Uno di questi è l’innalzamento del livello dei mari, un processo che continuerà a interessare la maggior parte delle coste europee e che porterà sempre più allagamenti sulle zone costiere, facendo a poco a poco rimpicciolire le spiagge distribuite sulle migliaia di chilometri di coste dei vari paesi europei.

Indipendentemente dagli sforzi messi in atto a livello globale oggi, insomma, l’aumento delle temperature accelererà fenomeni che si sono già avviati, e che possono essere rallentati soltanto con uno sforzo «immediato e su larga scala» da parte dei paesi di tutto il mondo.

Se le conseguenze del riscaldamento globale per l’Europa potrebbero essere disastrose, comunque, diversi paesi dell’area del Pacifico potrebbero del tutto scomparire.

Secondo il rapporto, non si può escludere che entro la fine del secolo il livello dei mari aumenterà fino a 2 metri, con conseguenze catastrofiche per i paesi che si trovano pochi metri sopra il livello del mare, come diversi arcipelaghi dell’area del Pacifico, tra cui Kiribati, Vanuatu, Fiji o le Isole Salomone. A causa dell’innalzamento dei livelli dei mari, nei prossimi decenni intere isole o ampie porzioni delle isole di questi arcipelaghi potranno finire sommerse o comunque essere inabitabili.
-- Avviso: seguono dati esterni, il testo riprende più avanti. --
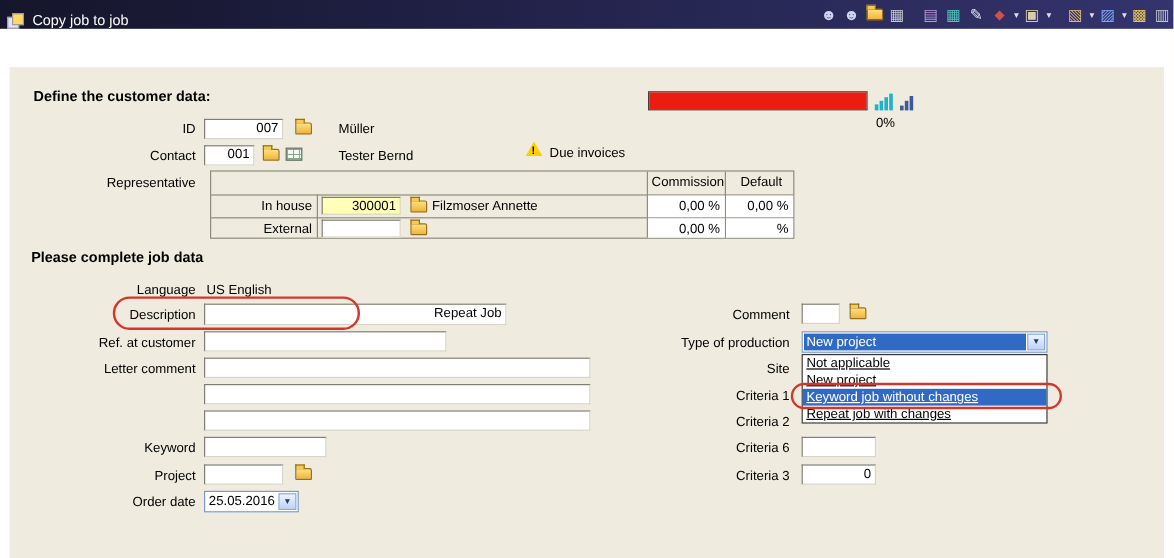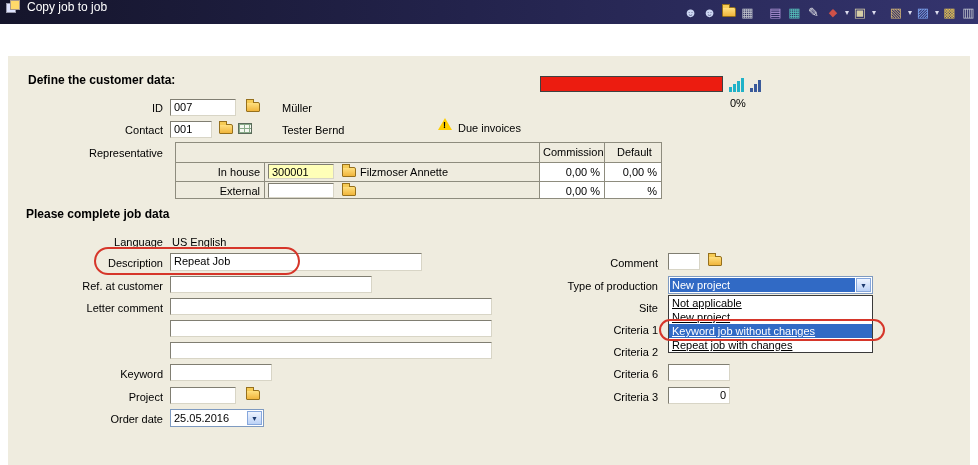--- a/index.html
+++ b/index.html
@@ -2,21 +2,21 @@
 <html><head>
 <meta charset="utf-8">
 <style>
   * { margin:0; padding:0; box-sizing:border-box; }
   html,body { width:978px; height:465px; }
   body { font-family:"Liberation Sans",sans-serif; font-size:11px; color:#000; background:#fff; overflow:hidden; }
   .window { position:relative; width:978px; height:465px; background:#fff; overflow:hidden; }
 
   
   .titlebar { position:absolute; left:0; top:0; width:978px; height:24px;
-    background:linear-gradient(90deg,#15152b,#22224a 45%,#34346e); display:flex; align-items:flex-start; }
+    background:linear-gradient(90deg,#15152b,#22224a 45%,#34346e); display:flex; align-items:flex-end; }
   .title-icon { width:14px; height:13px; position:relative; margin-left:6px; flex:0 0 auto; }
   .title-icon::before { content:""; position:absolute; left:0; top:3px; width:8px; height:8px; background:#dfe4ff; border:1px solid #99a; }
   .title-icon::after  { content:""; position:absolute; left:4px; top:0; width:8px; height:8px; background:#ffd96a; border:1px solid #a98; }
   .title-text { color:#fff; font-size:12px; margin-left:7px; white-space:nowrap; }
   .toolbar { position:absolute; right:0; top:0; height:24px; display:flex; align-items:center; }
   .tbi { width:19px; height:18px; display:flex; align-items:center; justify-content:center; font-size:13px; cursor:pointer; position:relative; }
   .tbi.has-dd { width:27px; padding-right:7px; }
   .dd-arrow { position:absolute; right:1px; bottom:3px; }
   .dd-arrow::before { content:"▾"; font-size:8px; color:#dde; }
   .tb-sep { width:9px; height:100%; }
@@ -33,21 +33,21 @@
   .g-clip::before    { content:"▥"; color:#c0c4ce; }
 
   
   .form { position:absolute; left:8px; top:56px; width:962px; height:409px; background:#efecdf; }
   .heading { position:absolute; font-weight:bold; font-size:12px; white-space:nowrap; }
   .lbl { position:absolute; white-space:nowrap; }
   .lbl.r { text-align:right; }
   .txt { position:absolute; white-space:nowrap; }
   .center { text-align:center; }
   .field { position:absolute; height:17px; background:#fff; border:1px solid;
-    border-color:#807e72 #d8d5c6 #d8d5c6 #807e72; line-height:15px; padding:0 3px; white-space:nowrap; overflow:hidden; }
+    border-color:#807e72 #d8d5c6 #d8d5c6 #807e72; line-height:15px; padding:0 3px; white-space:nowrap; overflow:hidden;text-align:right; }
   .field.yellow { background:#ffffb8; }
   .field.num { text-align:right; }
 
   .folder-icon { position:absolute; width:14px; height:10px;
     background:linear-gradient(#ffdf7e,#f0b53c); border:1px solid #96701c; border-radius:1px 2px 1px 1px; }
   .folder-icon::before { content:""; position:absolute; left:-1px; top:-4px; width:6px; height:3px;
     background:#f6cb55; border:1px solid #96701c; border-bottom:none; }
   .folder-icon.inline { position:relative; }
   .grid-icon { position:absolute; width:14px; height:11px; border:1px solid #5a6a5a; background-color:#f4f8f0;
     background-image:repeating-linear-gradient(0deg,#88aa88 0 1px,transparent 1px 4px),
@@ -202,21 +202,21 @@
     <div class="field" style="left:162px;top:286px;width:322px"></div>
 
     <div class="lbl r" style="left:40px;top:312px;width:115px">Keyword</div>
     <div class="field" style="left:162px;top:308px;width:102px"></div>
 
     <div class="lbl r" style="left:40px;top:335px;width:115px">Project</div>
     <div class="field" style="left:162px;top:331px;width:66px"></div>
     <span class="folder-icon" style="left:238px;top:334px"></span>
 
     <div class="lbl r" style="left:40px;top:357px;width:115px">Order date</div>
-    <div class="combo" style="left:162px;top:353px;width:94px">
+    <div class="combo" style="left:162px;top:353px;width:79px">
       <span class="combo-text">25.05.2016</span>
       <span class="combo-btn"></span>
     </div>
 
     <div class="lbl r" style="left:540px;top:201px;width:110px">Comment</div>
     <div class="field" style="left:660px;top:197px;width:32px"></div>
     <span class="folder-icon" style="left:700px;top:200px"></span>
 
     <div class="lbl r" style="left:540px;top:224px;width:110px">Type of production</div>
     <div class="combo" style="left:660px;top:220px;width:205px">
Come ha detto a BBC Mohamed Nasheed, ex presidente dell’arcipelago delle Maldive, nell’Oceano Indiano, gli abitanti dei paesi particolarmente vulnerabili ai cambiamenti climatici «rischiano le loro vite per l’inquinamento emesso da qualcun altro». Come evidenzia anche un recente rapporto di Greenpeace, anche la regione del Pacifico è una di quelle che rischia di subire danni devastanti a causa dei cambiamenti climatici, pur contribuendo soltanto allo 0,23 per cento delle emissioni inquinanti a livello globale.